Fantasia 2012: For Love’s Sake, The Ambassador et autres critiques

Fantasia 2012: For Love’s Sake, The Ambassador et autres critiques
Photo by: XYZ Films

Comme le veut la coutume, il y avait beaucoup d’affluence pour ce premier week-end fantasiaesque. Voici mes commentaires sur les cinq films vus au cours des premiers jours du festival.

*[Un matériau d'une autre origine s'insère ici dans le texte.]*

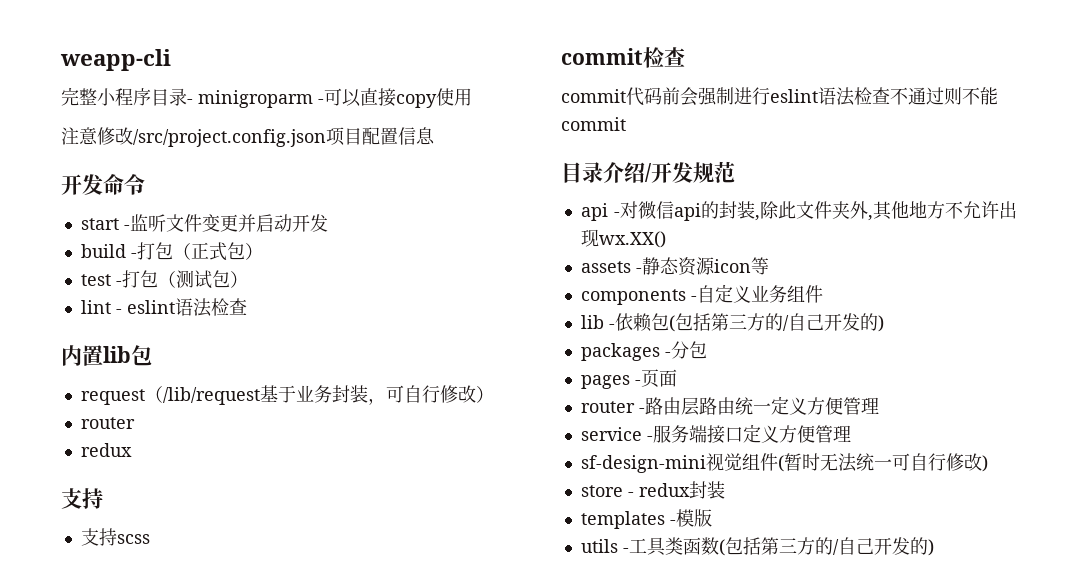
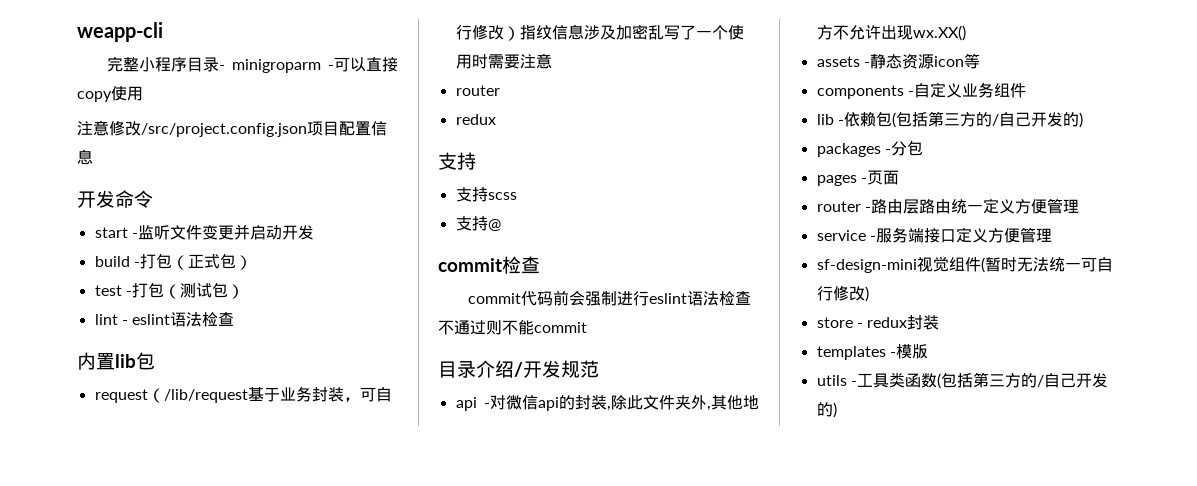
- request（/lib/request基于业务封装，可自行修改）
+ request（/lib/request基于业务封装，可自行修改）指纹信息涉及加密乱写了一个使用时需要注意
+ 支持@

For Love’s Sake (Takashi Miike) : Le toujours déjanté et survolté Takashi Miike livre un agréable hommage/pastiche à West Side Story et aux mélodrames japonais des années 1970 avec ce nouveau film présenté en ouverture du festival. Rempli de bagarres, de chansons et de trouvailles visuelles, For Love’s Sake souffre tout de même de quelques longueurs et d’un rythme inégal.

Cote : *** sur 5

The Ambassador (Mads Brügger) : Le journaliste et réalisateur danois Mads Brügger se glisse dans la peau d’un diplomate en mission en Afrique dans ce documentaire audacieux. Si le réalisateur y expose, parfois avec humour, l’énorme degré de corruption qui règne dans la République centrafricaine, son film demeure un exercice de style un peu vain qui tourne en rond et se termine en queue de poisson.

Cote : **1/2 sur 5

Cold Steel (David Wu) : Quelques fusillades élèvent de la médiocrité ce drame de guerre mélodramatique et poussif à l’humour involontaire. Jadis un monteur fort talentueux (Gunmen, The Killer et bien d’autres), David Wu déçoit avec ce retour à la réalisation après une absence de 17 ans.

Cote : ** sur 5

Sushi Girl (Kern Saxton) : Fortement influencé par l’univers de Quentin Tarantino, Sushi Girl se présente comme une relecture de Reservoir Dogs à la sauce torture porn et avec un twist final similaire à celui du film français À l’intérieur. Ceci étant dit, ce huis-clos stylisé, très violent et (trop) bavard est plutôt bien construit et offre l’occasion à quelques comédiens (Tony «Candyman» Todd n’a jamais été aussi calme et menaçant en même temps) de se distinguer.

Cote: **1/2 sur 5

Dead Sushi (Noboru Iguchi) : Comme son titre l’indique, cette comédie d’horreur loufoque et nonsensique se veut un divertissement tout aussi idiot que juvénile. C’est une authentique série Z assumée et bâclée (les effets spéciaux rudimentaires laissent cruellement à désirer)  qui ne se prend jamais au sérieux. Vendu d’avance, le public a semblé adorer l’expérience.